DATA:
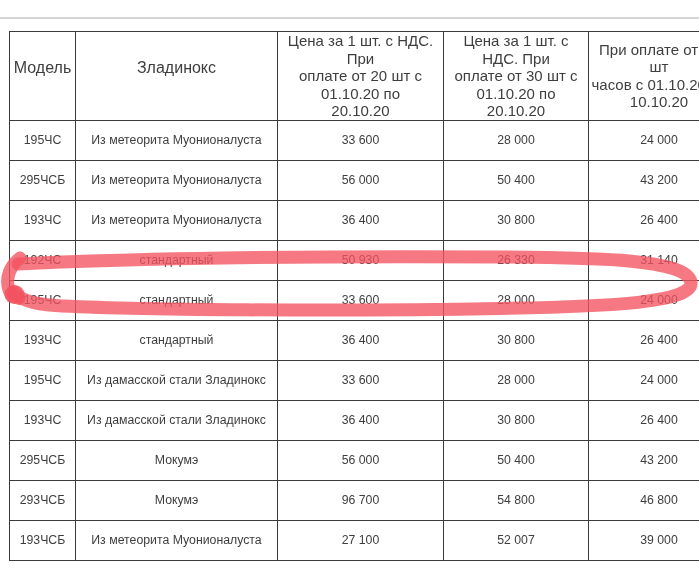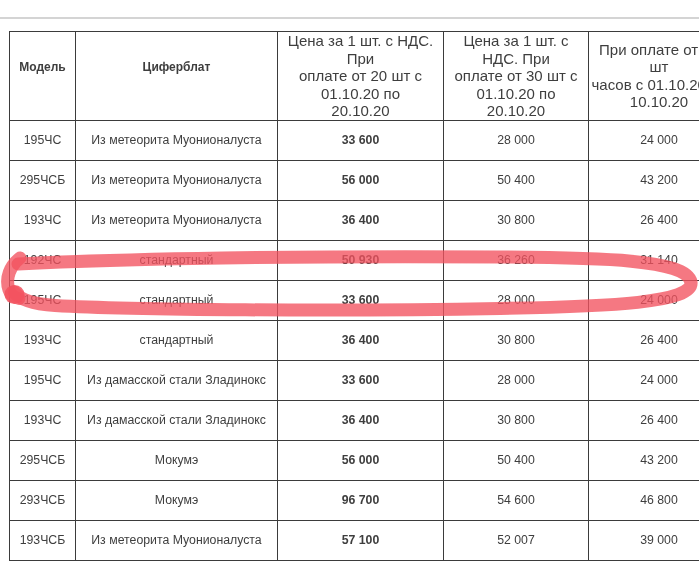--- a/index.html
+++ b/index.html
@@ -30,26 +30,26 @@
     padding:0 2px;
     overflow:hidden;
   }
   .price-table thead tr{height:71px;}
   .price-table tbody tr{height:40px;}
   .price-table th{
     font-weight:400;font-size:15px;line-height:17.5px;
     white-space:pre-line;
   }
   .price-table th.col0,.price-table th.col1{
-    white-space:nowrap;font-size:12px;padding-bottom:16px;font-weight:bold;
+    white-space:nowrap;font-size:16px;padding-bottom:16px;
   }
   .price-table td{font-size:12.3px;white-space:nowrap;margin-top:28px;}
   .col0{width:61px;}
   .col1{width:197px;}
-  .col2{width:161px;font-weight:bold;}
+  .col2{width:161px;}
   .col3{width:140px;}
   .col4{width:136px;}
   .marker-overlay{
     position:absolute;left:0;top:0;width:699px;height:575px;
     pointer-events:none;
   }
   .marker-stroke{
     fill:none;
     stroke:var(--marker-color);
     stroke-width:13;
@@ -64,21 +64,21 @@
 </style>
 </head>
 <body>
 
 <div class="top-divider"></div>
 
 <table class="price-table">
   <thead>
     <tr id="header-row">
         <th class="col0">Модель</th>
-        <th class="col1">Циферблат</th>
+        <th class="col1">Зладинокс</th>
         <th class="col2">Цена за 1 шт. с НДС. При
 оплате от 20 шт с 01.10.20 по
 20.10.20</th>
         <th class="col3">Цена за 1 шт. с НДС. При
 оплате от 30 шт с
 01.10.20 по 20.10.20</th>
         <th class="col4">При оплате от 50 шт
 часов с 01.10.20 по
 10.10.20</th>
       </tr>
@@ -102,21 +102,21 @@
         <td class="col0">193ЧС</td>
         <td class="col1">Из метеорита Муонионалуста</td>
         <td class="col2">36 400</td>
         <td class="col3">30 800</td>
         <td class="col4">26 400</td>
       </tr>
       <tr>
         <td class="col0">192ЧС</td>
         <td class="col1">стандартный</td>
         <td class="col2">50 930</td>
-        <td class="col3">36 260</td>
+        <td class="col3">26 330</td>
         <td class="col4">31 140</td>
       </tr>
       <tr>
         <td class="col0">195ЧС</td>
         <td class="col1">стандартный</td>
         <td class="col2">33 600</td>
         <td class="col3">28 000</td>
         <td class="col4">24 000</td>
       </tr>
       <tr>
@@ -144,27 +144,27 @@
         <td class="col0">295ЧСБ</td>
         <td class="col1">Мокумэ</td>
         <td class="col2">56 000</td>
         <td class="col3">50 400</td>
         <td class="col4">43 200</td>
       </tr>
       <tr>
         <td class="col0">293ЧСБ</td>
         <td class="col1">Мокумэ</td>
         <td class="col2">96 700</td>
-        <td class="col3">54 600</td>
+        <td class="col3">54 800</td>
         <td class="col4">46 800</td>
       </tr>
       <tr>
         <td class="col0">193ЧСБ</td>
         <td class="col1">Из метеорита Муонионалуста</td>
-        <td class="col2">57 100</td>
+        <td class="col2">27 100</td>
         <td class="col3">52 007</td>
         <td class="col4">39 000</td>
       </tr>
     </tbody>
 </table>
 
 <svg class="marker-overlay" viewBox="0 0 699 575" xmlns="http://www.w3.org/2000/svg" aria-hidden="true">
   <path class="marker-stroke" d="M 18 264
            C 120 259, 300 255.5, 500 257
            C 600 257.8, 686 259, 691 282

--

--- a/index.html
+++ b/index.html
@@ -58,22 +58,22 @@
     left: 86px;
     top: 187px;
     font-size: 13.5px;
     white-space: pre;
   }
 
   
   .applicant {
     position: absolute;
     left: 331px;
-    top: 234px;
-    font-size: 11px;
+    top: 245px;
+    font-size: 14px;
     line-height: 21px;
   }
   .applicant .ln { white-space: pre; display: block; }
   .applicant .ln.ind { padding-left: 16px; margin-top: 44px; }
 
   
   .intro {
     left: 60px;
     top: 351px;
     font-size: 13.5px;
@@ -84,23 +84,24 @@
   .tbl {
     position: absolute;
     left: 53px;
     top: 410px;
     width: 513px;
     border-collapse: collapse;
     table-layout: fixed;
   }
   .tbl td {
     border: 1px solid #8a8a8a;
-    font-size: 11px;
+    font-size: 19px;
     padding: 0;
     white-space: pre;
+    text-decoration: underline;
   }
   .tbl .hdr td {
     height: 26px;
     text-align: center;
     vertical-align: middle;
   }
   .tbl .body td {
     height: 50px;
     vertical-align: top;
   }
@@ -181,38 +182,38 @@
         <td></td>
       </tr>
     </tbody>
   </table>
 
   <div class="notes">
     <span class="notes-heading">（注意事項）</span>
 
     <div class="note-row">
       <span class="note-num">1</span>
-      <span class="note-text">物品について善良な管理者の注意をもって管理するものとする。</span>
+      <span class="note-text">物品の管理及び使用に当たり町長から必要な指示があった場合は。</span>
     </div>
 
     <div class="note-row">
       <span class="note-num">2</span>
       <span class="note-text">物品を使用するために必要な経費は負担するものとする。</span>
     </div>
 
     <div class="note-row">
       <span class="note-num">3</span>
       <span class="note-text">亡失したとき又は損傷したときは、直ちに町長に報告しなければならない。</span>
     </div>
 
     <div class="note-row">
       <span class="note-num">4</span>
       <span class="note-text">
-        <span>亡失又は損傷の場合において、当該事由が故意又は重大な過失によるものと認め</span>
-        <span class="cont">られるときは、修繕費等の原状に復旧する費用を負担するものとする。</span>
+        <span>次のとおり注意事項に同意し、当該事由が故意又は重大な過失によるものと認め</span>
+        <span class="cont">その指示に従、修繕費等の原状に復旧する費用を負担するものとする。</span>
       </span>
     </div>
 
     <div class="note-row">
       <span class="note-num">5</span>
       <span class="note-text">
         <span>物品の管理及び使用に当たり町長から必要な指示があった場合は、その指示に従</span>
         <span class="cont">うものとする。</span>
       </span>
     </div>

TASK GOAL: Copy down every line of the material above that includes the string "price".

REPLY TO THE EXERCISE:
   .price-table thead tr{height:71px;}
   .price-table tbody tr{height:40px;}
   .price-table th{
   .price-table th.col0,.price-table th.col1{
   .price-table td{font-size:12.3px;white-space:nowrap;margin-top:28px;}
 <table class="price-table">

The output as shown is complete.